▶ **Task instructions**
Take every line from the entries below that includes the word "space" and copy it.

Code change snippets
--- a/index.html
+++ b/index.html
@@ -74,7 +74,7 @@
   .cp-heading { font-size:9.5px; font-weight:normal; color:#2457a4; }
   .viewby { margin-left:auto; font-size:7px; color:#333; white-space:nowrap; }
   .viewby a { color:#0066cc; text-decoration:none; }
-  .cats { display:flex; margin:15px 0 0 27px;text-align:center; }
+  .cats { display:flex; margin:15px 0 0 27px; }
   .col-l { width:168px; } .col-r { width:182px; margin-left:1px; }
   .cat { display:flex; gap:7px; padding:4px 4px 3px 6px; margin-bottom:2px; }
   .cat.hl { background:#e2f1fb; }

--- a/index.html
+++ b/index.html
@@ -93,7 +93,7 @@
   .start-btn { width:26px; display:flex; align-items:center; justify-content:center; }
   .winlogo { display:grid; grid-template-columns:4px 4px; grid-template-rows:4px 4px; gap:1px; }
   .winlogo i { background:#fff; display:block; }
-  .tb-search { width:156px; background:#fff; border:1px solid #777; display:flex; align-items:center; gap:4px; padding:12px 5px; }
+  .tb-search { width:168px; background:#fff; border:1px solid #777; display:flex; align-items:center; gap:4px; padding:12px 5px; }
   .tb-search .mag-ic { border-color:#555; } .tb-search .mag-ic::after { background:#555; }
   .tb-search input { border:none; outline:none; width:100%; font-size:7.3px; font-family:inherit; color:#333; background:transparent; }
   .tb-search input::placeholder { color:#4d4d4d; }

---

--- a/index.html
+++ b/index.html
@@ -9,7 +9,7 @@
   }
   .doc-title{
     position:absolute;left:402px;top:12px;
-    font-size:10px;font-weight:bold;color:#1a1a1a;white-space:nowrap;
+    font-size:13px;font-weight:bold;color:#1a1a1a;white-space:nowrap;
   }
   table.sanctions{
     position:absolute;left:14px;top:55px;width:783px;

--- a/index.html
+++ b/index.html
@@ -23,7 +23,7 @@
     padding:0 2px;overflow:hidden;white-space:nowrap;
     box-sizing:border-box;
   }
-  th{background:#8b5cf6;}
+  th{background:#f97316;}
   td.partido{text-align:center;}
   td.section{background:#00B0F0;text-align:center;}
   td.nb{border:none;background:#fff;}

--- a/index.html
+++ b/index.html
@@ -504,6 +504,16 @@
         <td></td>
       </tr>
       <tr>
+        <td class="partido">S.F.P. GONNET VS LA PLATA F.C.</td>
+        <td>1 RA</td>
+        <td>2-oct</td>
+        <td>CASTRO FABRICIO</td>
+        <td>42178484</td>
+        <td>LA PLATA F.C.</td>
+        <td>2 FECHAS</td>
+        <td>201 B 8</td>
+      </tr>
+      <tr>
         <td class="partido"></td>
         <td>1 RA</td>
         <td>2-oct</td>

▶ **Answer area**
   .viewby { margin-left:auto; font-size:7px; color:#333; white-space:nowrap; }
-    font-size:10px;font-weight:bold;color:#1a1a1a;white-space:nowrap;
+    font-size:13px;font-weight:bold;color:#1a1a1a;white-space:nowrap;
     padding:0 2px;overflow:hidden;white-space:nowrap;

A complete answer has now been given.